In [None]:
import pandas as pd
import numpy as np

from sklearn.compose import ColumnTransformer
from sklearn.preprocessing import StandardScaler
from sklearn.impute import SimpleImputer
from sklearn.pipeline import Pipeline
from sklearn.svm import SVR

# =========================
# 1) Load and prepare data
# =========================
input_csv = "merged_output2.csv"
df = pd.read_csv(input_csv)

# Ensure DATE_MILADI exists and is datetime
if 'DATE_MILADI' not in df.columns:
    raise ValueError("DATE_MILADI column not found in merged_output2.csv")

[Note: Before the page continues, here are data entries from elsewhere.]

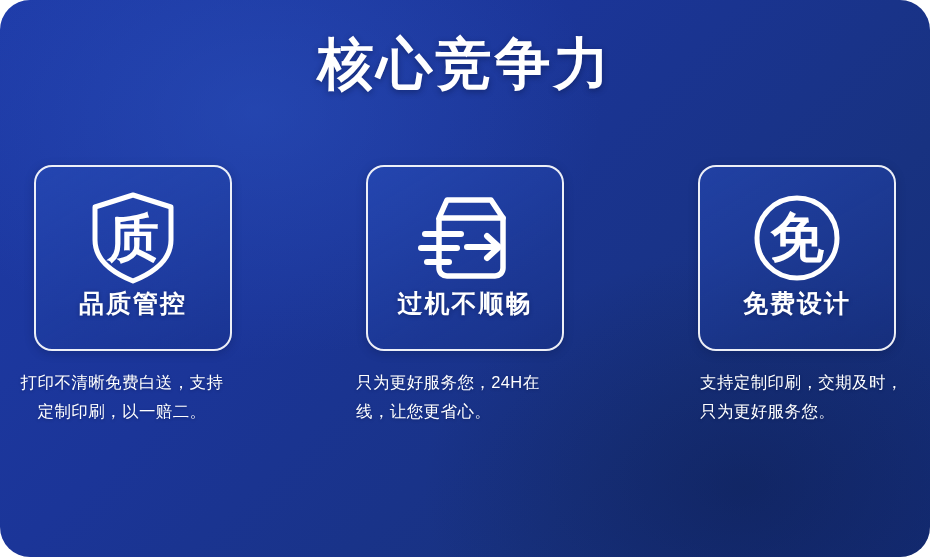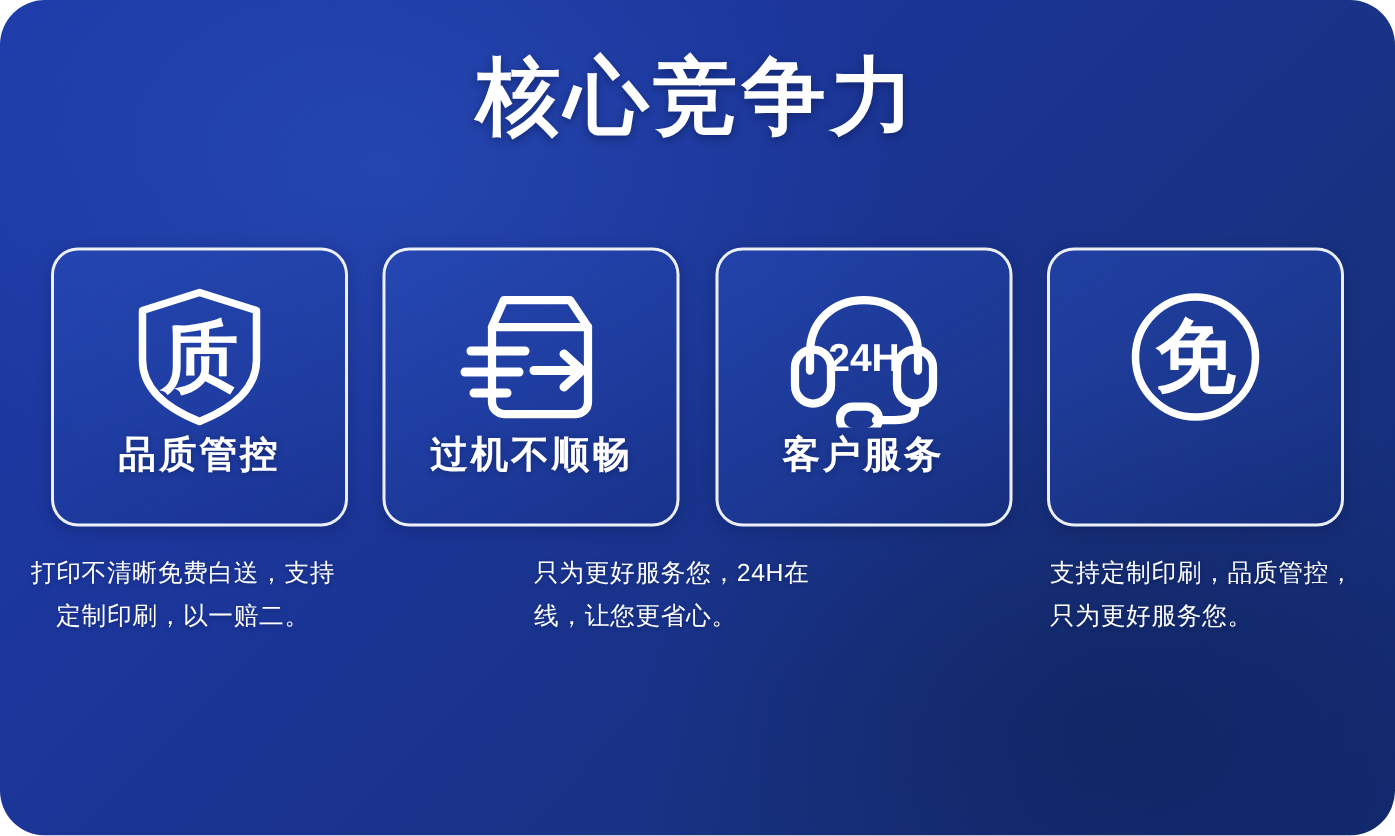--- a/index.html
+++ b/index.html
@@ -158,19 +158,6 @@
         <div class="card-label">过机不顺畅</div>
       </div>
 
-      <div class="card">
-        <div class="card-icon">
-          <svg width="104" height="94" viewBox="0 0 104 94" fill="none" aria-hidden="true">
-            <path d="M16 56 V44 C16 23 32 9 52 9 C72 9 88 23 88 44 V56" stroke="#ffffff" stroke-width="5.5" stroke-linecap="round" fill="none"></path>
-            <rect x="6" y="42" width="24" height="36" rx="12" stroke="#ffffff" stroke-width="5.5" fill="none"></rect>
-            <rect x="74" y="42" width="24" height="36" rx="12" stroke="#ffffff" stroke-width="5.5" fill="none"></rect>
-            <path d="M86 78 V82 C86 87 80 89 72 89 H60" stroke="#ffffff" stroke-width="5.5" stroke-linecap="round" fill="none"></path>
-            <rect x="36" y="80" width="26" height="17" rx="8.5" stroke="#ffffff" stroke-width="5.5" fill="none"></rect>
-            <text class="glyph" x="52" y="56" font-size="26" font-weight="bold" text-anchor="middle">24H</text>
-          </svg>
-        </div>
-        <div class="card-label">客户服务</div>
-      </div>
 
       <div class="card">
         <div class="card-icon">

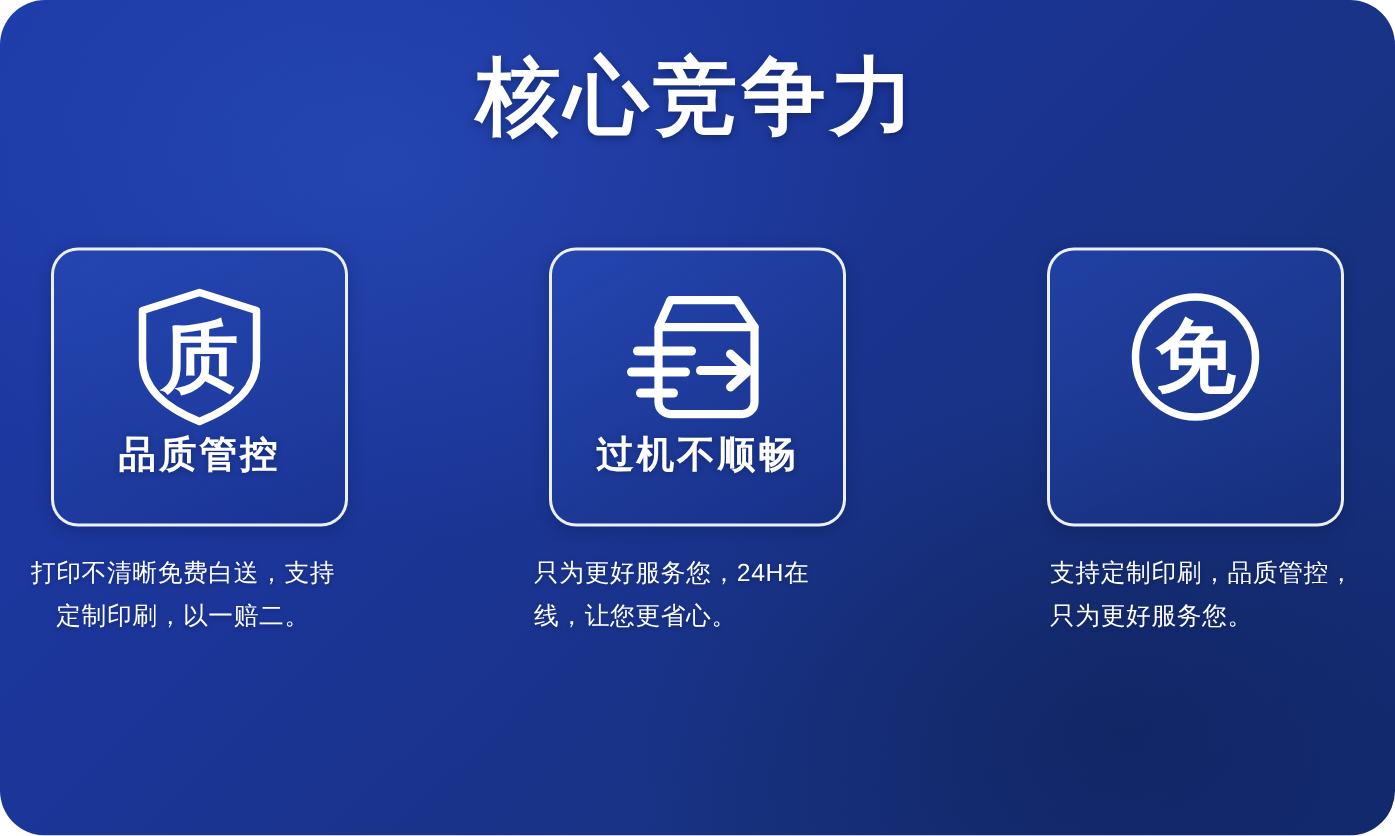--- a/index.html
+++ b/index.html
@@ -166,6 +166,7 @@
             <text class="glyph" x="46" y="64" font-size="54" font-weight="bold" text-anchor="middle">免</text>
           </svg>
         </div>
+        <div class="card-label">免费设计</div>
       </div>
 
     </div>

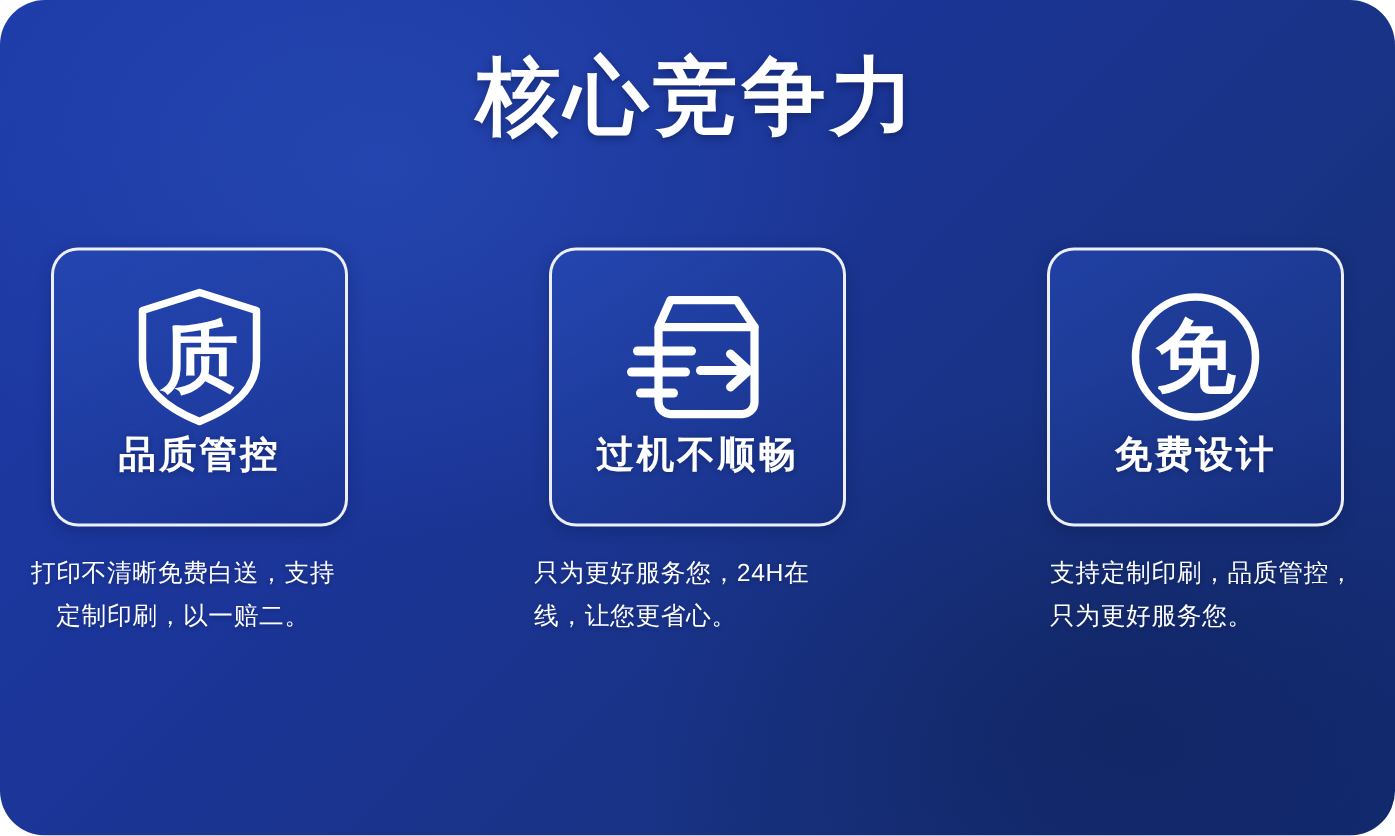--- a/index.html
+++ b/index.html
@@ -174,7 +174,7 @@
     <div class="descs">
       <div class="desc desc-0">打印不清晰免费白送，支持定制印刷，以一赔二。</div>
       <div class="desc desc-2">只为更好服务您，24H在线，让您更省心。</div>
-      <div class="desc desc-3">支持定制印刷，品质管控，只为更好服务您。</div>
+      <div class="desc desc-3">支持定制印刷，交期及时，只为更好服务您。</div>
     </div>
 
   </div>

df['DATE_MILADI'] = pd.to_datetime(df['DATE_MILADI'], errors='coerce')
df = df[df['DATE_MILADI'].notna()].copy()

# =========================
# 2) Train/test split rules
# =========================
train_mask = (df['DATE_MILADI'].dt.year >= 2021) & (df['DATE_MILADI'].dt.year <= 2023)
test_mask = (df['DATE_MILADI'].dt.year >= 2024)

train_df = df.loc[train_mask].copy()
test_df = df.loc[test_mask].copy()

if train_df.empty or test_df.empty:
    raise ValueError("Train or test subset is empty. Check date ranges and input data.")

# =========================
# 3) Remove POWER==0 and POWER<90 from training
# =========================
target_col = 'POWER'
if target_col not in df.columns:
    raise ValueError("POWER column not found in merged_output2.csv")

train_df = train_df[train_df[target_col] >= 90].copy()
if train_df.empty:
    raise ValueError("Training data became empty after removing POWER<90. Check data quality.")

# =========================
# 4) Features & target (only selected ones)
# =========================
feature_cols = ['DAMA', 'ROTOOBAT', '12209_G13', '12210_G13', 'HOUR']

# Ensure all features exist
for col in feature_cols:
    if col not in df.columns:
        raise ValueError(f"Feature column {col} not found in merged_output2.csv")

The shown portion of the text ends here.